This week’s travel dream: A mother, a son, and the origin of species

David Abel and his mother decided to take a side trip from Quito to The Galápagos Island.

The Galápagos Islands may not seem like the ideal destination for mother-son bonding, said David Abel in The Boston Globe. Located 600 miles off Ecuador’s coast, the archipelago where Charles Darwin honed his ideas about evolution is notorious for its forbidding volcanic terrain, and my mom is not exactly the adventure-seeking type. But the two of us had business to take care of in Quito, and when I suggested this side excursion as a way to spend more time together, she agreed. Still, as our plane touched down on the “scree of lava rock” known as the island of Baltra, I began to worry that the whole trip might become “an exercise in masochism.”

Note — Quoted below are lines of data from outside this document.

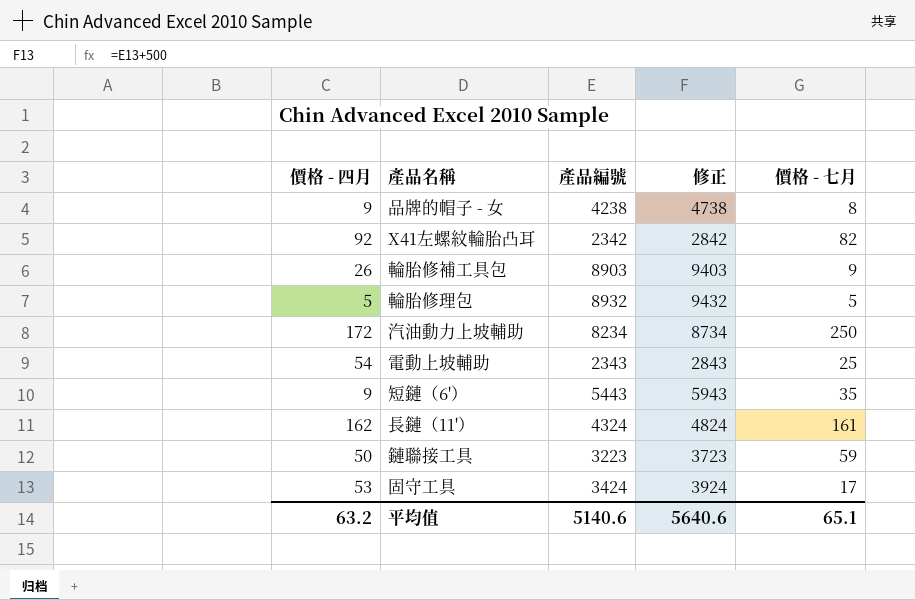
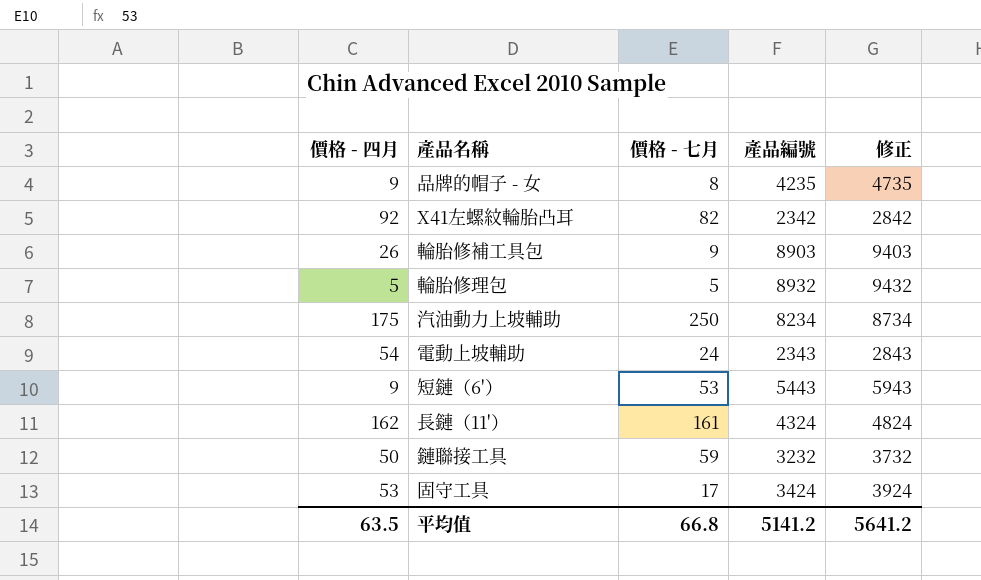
column 價格 - 七月 | position: 5 -> 3
品牌的帽子 - 女 | 產品編號: 4238 -> 4235
品牌的帽子 - 女 | 修正: 4738 -> 4735
汽油動力上坡輔助 | 價格 - 四月: 172 -> 175
電動上坡輔助 | 價格 - 七月: 25 -> 24
短鏈（6'） | 價格 - 七月: 35 -> 53
鏈聯接工具 | 產品編號: 3223 -> 3232
鏈聯接工具 | 修正: 3723 -> 3732
平均值 | 價格 - 四月: 63.2 -> 63.5
平均值 | 價格 - 七月: 65.1 -> 66.8
平均值 | 產品編號: 5140.6 -> 5141.2
平均值 | 修正: 5640.6 -> 5641.2

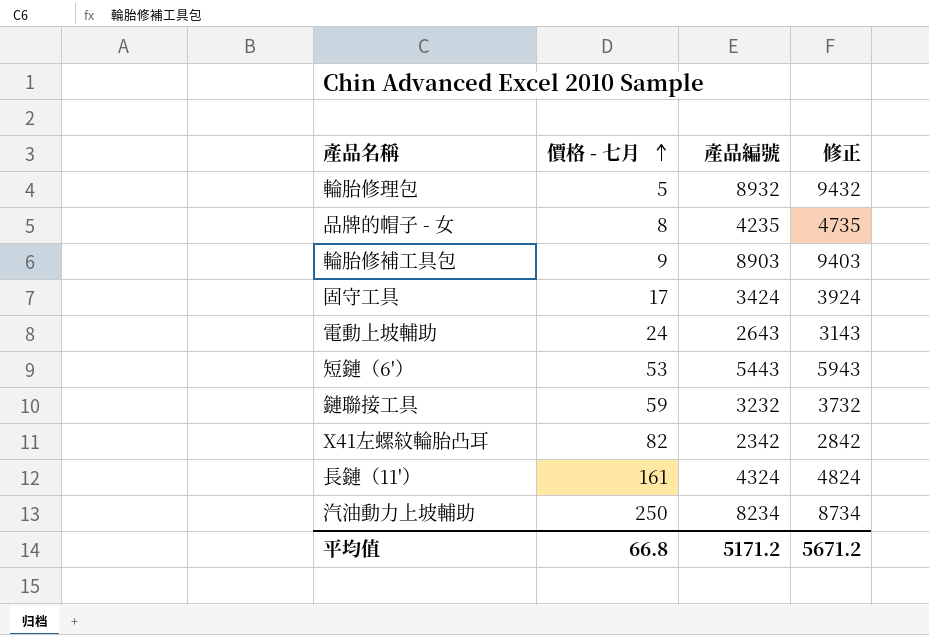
row order: none -> 價格 - 七月 ascending
column 價格 - 四月 | position: 1 -> none
電動上坡輔助 | 產品編號: 2343 -> 2643
電動上坡輔助 | 修正: 2843 -> 3143
平均值 | 產品編號: 5141.2 -> 5171.2
平均值 | 修正: 5641.2 -> 5671.2

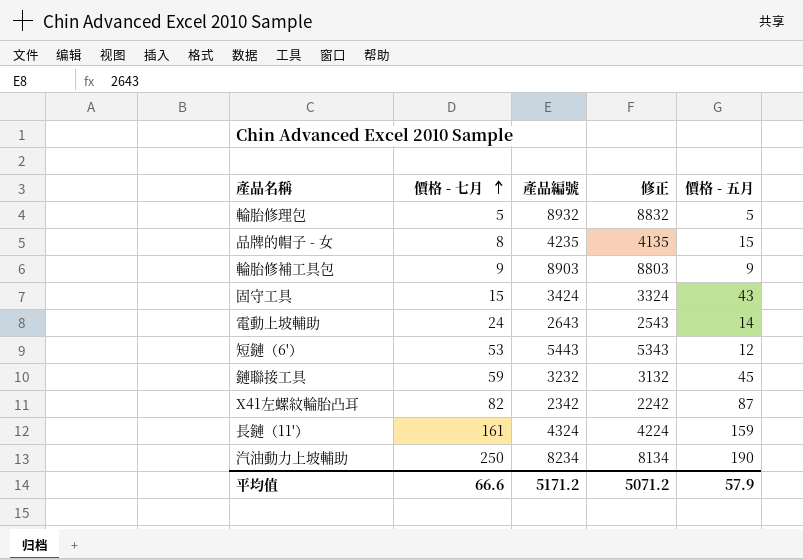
column 修正 | formula: [產品編號] + 500 -> [產品編號] - 100
column 價格 - 五月 | position: none -> 5
固守工具 | 價格 - 七月: 17 -> 15
平均值 | 價格 - 七月: 66.8 -> 66.6
平均值 | 修正: 5671.2 -> 5071.2

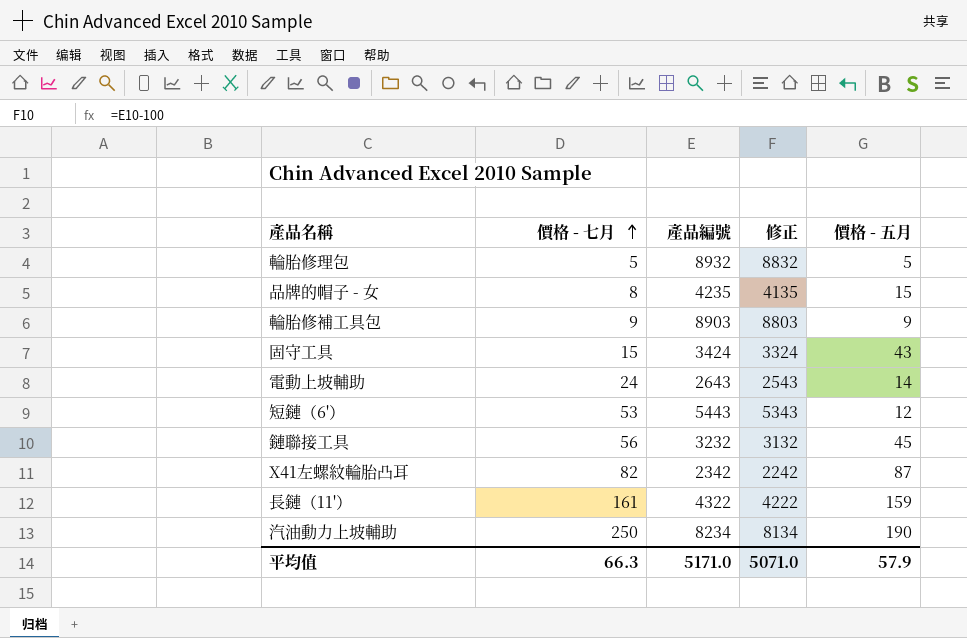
鏈聯接工具 | 價格 - 七月: 59 -> 56
長鏈（11'） | 產品編號: 4324 -> 4322
長鏈（11'） | 修正: 4224 -> 4222
平均值 | 價格 - 七月: 66.6 -> 66.3
平均值 | 產品編號: 5171.2 -> 5171.0
平均值 | 修正: 5071.2 -> 5071.0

My mother proved to be gamer than I expected when a water taxi took us to meet our small cruise ship, the Eden. Our below-deck cabin was snug, but Mom didn’t raise an eyebrow. “It’s clean and it’s nice,” she said. “No complaints.” After a pleasant lunch on board, we joined a rainy hike on the island of Santa Cruz to see its “lava tubes” and giant tortoises, some a century old. While descending into a cave carved from lava, my mother had to admit that she’d rather be golfing. But only when some of us went snorkeling the next morning did she beg out of the group itinerary. As we slipped into the waves without her, “several sea lions began to swim beside us, performing somersaults.”